[Records drawn from a dataset]
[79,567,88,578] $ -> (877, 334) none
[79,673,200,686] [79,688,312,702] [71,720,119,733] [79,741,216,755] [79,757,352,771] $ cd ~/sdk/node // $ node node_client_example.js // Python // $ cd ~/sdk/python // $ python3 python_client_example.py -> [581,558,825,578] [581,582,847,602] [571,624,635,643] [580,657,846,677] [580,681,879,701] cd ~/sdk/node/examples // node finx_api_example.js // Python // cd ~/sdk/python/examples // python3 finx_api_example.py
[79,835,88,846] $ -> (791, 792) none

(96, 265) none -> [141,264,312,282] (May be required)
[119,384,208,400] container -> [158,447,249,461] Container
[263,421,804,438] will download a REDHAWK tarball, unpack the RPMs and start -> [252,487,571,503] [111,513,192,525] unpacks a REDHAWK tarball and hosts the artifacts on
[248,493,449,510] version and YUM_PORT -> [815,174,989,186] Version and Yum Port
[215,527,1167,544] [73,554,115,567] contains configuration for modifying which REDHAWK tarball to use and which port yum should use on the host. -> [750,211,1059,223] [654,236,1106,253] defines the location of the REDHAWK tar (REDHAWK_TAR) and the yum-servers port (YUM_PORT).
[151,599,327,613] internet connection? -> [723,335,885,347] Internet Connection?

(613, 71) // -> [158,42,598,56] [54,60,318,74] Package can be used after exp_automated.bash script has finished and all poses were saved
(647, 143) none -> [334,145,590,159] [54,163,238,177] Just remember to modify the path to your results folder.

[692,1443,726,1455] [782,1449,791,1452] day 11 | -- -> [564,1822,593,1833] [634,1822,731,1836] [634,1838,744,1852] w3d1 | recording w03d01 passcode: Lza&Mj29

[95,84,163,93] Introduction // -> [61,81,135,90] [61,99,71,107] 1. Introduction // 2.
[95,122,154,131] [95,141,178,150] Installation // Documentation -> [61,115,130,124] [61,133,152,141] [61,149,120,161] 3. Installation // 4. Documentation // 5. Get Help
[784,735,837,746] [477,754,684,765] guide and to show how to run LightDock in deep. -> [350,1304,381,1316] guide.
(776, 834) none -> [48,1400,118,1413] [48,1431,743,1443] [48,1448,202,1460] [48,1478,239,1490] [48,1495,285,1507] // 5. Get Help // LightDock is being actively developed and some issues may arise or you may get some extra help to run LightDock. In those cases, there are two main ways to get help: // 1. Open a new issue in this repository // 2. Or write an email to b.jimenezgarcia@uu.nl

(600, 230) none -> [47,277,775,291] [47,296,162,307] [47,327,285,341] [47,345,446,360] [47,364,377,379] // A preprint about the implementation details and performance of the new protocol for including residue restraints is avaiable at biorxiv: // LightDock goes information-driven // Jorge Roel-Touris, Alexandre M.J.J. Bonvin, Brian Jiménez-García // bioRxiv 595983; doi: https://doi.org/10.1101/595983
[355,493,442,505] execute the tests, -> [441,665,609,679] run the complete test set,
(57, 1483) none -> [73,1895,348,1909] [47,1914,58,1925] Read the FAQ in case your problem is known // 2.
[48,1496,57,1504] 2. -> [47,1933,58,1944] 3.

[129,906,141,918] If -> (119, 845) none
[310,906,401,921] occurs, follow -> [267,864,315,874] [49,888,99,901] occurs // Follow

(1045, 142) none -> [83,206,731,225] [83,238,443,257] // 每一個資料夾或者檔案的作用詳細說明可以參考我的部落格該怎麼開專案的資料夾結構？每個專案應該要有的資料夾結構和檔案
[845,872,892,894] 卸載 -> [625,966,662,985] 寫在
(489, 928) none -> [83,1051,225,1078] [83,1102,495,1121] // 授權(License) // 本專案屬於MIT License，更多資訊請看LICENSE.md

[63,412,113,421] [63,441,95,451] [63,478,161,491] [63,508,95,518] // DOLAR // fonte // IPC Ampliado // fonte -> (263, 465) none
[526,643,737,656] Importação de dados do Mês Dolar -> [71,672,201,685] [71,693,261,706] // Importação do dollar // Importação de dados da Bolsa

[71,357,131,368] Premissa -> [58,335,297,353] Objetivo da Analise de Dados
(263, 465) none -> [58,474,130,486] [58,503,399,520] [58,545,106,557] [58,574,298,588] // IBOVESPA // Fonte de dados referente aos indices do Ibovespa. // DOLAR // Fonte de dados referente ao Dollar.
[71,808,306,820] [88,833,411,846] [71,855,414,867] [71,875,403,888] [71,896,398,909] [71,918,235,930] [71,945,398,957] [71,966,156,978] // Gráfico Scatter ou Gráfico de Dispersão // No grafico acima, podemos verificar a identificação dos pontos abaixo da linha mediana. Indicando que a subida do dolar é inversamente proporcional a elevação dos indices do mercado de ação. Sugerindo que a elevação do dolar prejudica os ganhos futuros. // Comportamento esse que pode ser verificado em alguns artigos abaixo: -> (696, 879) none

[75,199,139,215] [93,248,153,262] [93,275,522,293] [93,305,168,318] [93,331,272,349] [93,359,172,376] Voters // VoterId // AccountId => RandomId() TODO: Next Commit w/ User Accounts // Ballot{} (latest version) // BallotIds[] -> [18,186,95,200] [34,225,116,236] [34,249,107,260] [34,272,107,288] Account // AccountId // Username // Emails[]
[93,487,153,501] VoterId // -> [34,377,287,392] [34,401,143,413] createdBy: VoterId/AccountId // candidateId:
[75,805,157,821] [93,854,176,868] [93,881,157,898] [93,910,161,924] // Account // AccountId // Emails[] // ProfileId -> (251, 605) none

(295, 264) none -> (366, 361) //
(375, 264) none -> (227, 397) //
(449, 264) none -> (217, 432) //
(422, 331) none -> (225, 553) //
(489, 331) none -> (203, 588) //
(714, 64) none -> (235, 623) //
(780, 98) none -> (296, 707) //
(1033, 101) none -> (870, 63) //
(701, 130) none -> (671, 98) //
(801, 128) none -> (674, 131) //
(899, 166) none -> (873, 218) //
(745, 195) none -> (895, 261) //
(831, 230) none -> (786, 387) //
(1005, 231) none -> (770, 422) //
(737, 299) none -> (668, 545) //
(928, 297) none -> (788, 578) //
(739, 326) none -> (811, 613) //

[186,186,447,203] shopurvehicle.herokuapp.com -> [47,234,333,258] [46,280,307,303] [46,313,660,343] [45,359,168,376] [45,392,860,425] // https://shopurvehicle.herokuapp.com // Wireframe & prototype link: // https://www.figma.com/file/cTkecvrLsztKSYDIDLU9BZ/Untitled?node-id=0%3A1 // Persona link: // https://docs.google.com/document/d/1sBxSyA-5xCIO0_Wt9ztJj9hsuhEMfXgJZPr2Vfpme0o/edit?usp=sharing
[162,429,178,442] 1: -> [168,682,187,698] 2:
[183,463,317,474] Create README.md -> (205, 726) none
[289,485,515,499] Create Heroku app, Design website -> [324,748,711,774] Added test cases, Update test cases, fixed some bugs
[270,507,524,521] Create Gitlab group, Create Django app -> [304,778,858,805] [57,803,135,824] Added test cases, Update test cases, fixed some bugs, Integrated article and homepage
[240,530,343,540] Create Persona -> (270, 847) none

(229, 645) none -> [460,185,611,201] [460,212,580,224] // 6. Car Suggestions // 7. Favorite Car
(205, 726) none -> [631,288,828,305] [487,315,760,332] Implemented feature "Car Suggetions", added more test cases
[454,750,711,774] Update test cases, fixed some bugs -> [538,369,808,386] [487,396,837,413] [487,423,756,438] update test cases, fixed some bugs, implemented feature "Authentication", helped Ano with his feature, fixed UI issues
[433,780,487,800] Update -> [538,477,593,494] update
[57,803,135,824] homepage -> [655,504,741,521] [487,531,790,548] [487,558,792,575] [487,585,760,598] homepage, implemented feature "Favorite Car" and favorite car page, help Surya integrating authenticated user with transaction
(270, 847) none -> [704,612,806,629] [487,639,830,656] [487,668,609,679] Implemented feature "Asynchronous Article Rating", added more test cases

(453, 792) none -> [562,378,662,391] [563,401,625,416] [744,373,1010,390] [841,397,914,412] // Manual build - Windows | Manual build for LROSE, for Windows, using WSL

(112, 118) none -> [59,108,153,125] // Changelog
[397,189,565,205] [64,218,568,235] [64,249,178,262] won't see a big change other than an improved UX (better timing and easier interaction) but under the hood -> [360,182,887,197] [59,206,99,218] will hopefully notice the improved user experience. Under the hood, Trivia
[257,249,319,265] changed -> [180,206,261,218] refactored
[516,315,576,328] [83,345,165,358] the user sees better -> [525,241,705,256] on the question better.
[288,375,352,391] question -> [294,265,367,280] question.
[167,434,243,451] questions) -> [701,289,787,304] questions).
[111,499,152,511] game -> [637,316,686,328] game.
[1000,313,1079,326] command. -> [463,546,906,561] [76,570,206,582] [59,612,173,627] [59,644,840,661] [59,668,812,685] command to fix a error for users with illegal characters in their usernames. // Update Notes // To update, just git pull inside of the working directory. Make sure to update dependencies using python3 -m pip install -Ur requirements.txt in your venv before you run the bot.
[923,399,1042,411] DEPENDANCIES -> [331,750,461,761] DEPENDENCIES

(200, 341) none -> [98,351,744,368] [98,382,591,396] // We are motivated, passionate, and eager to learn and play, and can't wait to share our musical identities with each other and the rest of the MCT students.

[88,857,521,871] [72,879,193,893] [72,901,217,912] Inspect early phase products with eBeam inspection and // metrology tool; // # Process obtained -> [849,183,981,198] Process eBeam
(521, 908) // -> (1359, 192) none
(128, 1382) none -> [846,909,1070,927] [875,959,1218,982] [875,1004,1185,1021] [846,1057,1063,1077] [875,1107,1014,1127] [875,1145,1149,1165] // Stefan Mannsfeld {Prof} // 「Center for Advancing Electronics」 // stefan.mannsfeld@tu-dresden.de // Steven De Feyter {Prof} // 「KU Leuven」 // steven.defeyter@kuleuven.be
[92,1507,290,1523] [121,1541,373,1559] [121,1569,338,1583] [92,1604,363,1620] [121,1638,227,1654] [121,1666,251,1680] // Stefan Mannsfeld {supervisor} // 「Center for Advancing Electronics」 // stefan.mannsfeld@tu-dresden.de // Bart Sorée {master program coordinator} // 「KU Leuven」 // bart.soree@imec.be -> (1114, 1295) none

**EXERCISE**
Write out every line in the data that holds the string "bugs".

**SOLUTION TO THIS PROBLEM**
[289,485,515,499] Create Heroku app, Design website -> [324,748,711,774] Added test cases, Update test cases, fixed some bugs
[270,507,524,521] Create Gitlab group, Create Django app -> [304,778,858,805] [57,803,135,824] Added test cases, Update test cases, fixed some bugs, Integrated article and homepage
[454,750,711,774] Update test cases, fixed some bugs -> [538,369,808,386] [487,396,837,413] [487,423,756,438] update test cases, fixed some bugs, implemented feature "Authentication", helped Ano with his feature, fixed UI issues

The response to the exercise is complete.